=== Given data ===
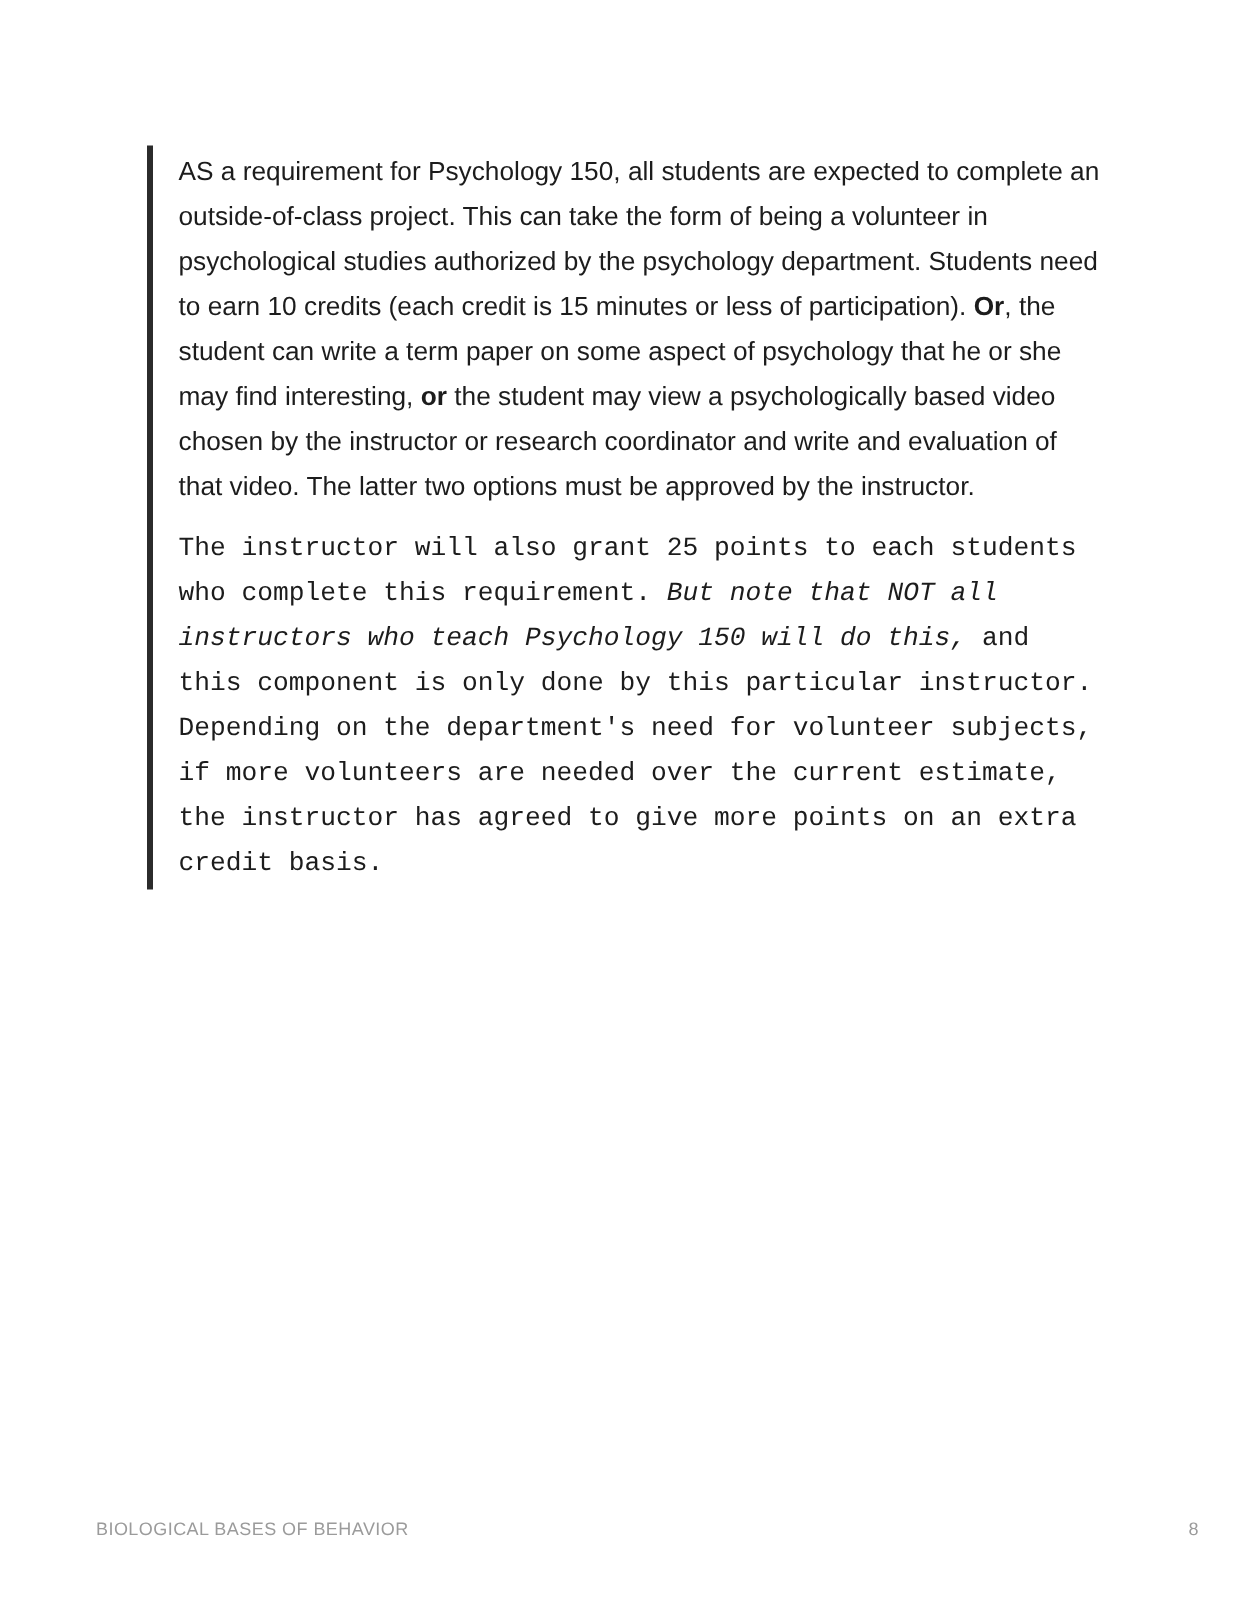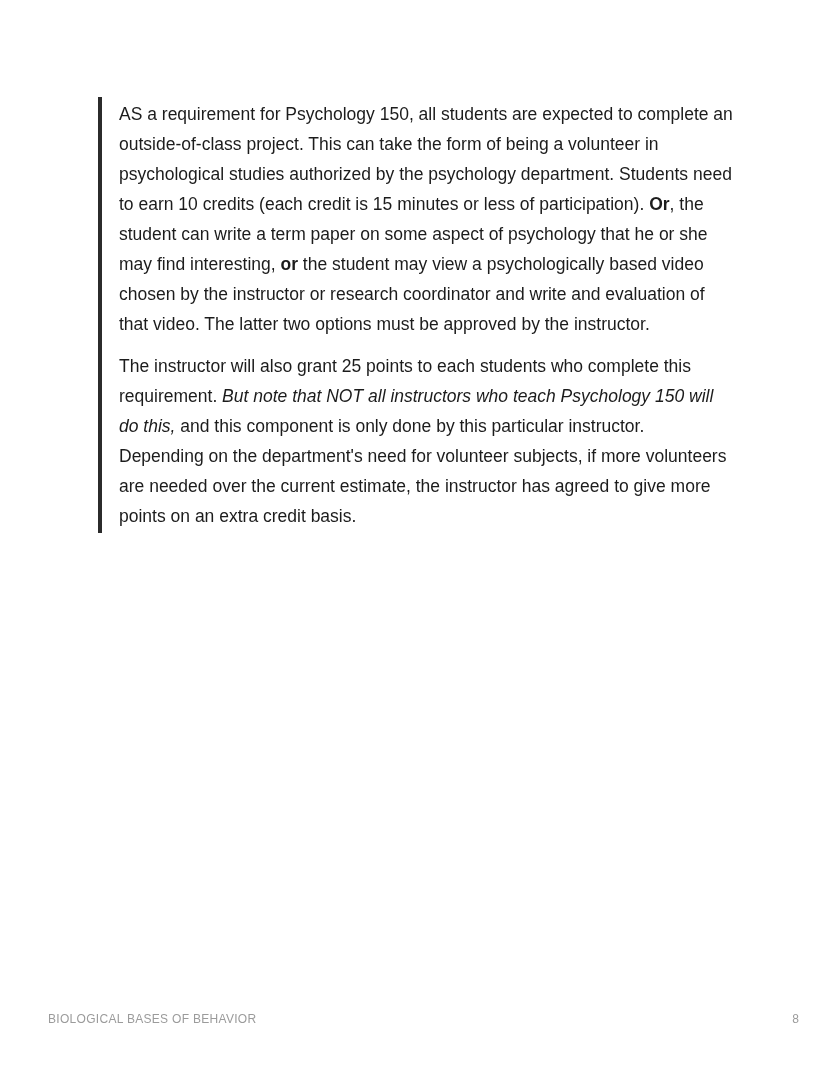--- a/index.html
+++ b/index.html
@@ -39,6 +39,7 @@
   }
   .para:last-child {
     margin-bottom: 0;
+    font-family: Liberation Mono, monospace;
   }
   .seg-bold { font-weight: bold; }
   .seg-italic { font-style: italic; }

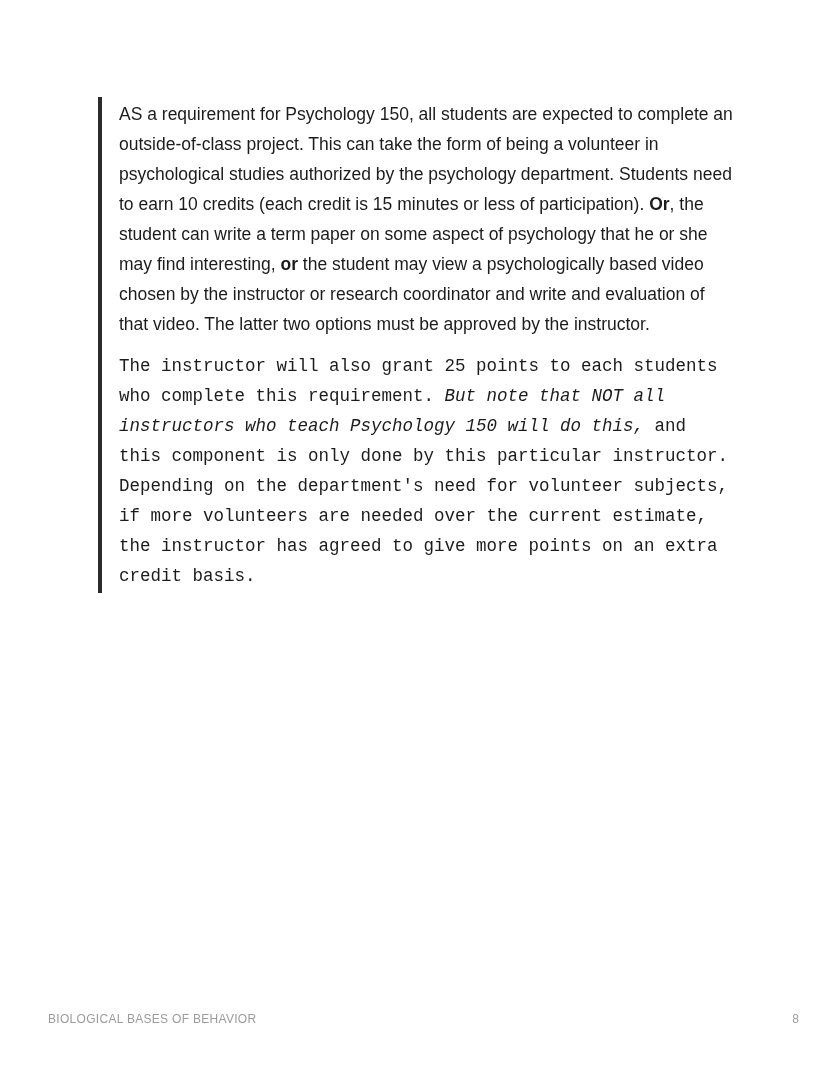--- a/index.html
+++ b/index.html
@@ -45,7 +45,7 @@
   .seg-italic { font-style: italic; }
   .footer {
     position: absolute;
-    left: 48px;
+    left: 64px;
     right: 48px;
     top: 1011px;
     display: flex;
===
Leaving out the pictures, repeat all the entries exactly as they stand.

### Output
--- a/index.html
+++ b/index.html
@@ -39,6 +39,7 @@
   }
   .para:last-child {
     margin-bottom: 0;
+    font-family: Liberation Mono, monospace;
   }
   .seg-bold { font-weight: bold; }
   .seg-italic { font-style: italic; }

--- a/index.html
+++ b/index.html
@@ -45,7 +45,7 @@
   .seg-italic { font-style: italic; }
   .footer {
     position: absolute;
-    left: 48px;
+    left: 64px;
     right: 48px;
     top: 1011px;
     display: flex;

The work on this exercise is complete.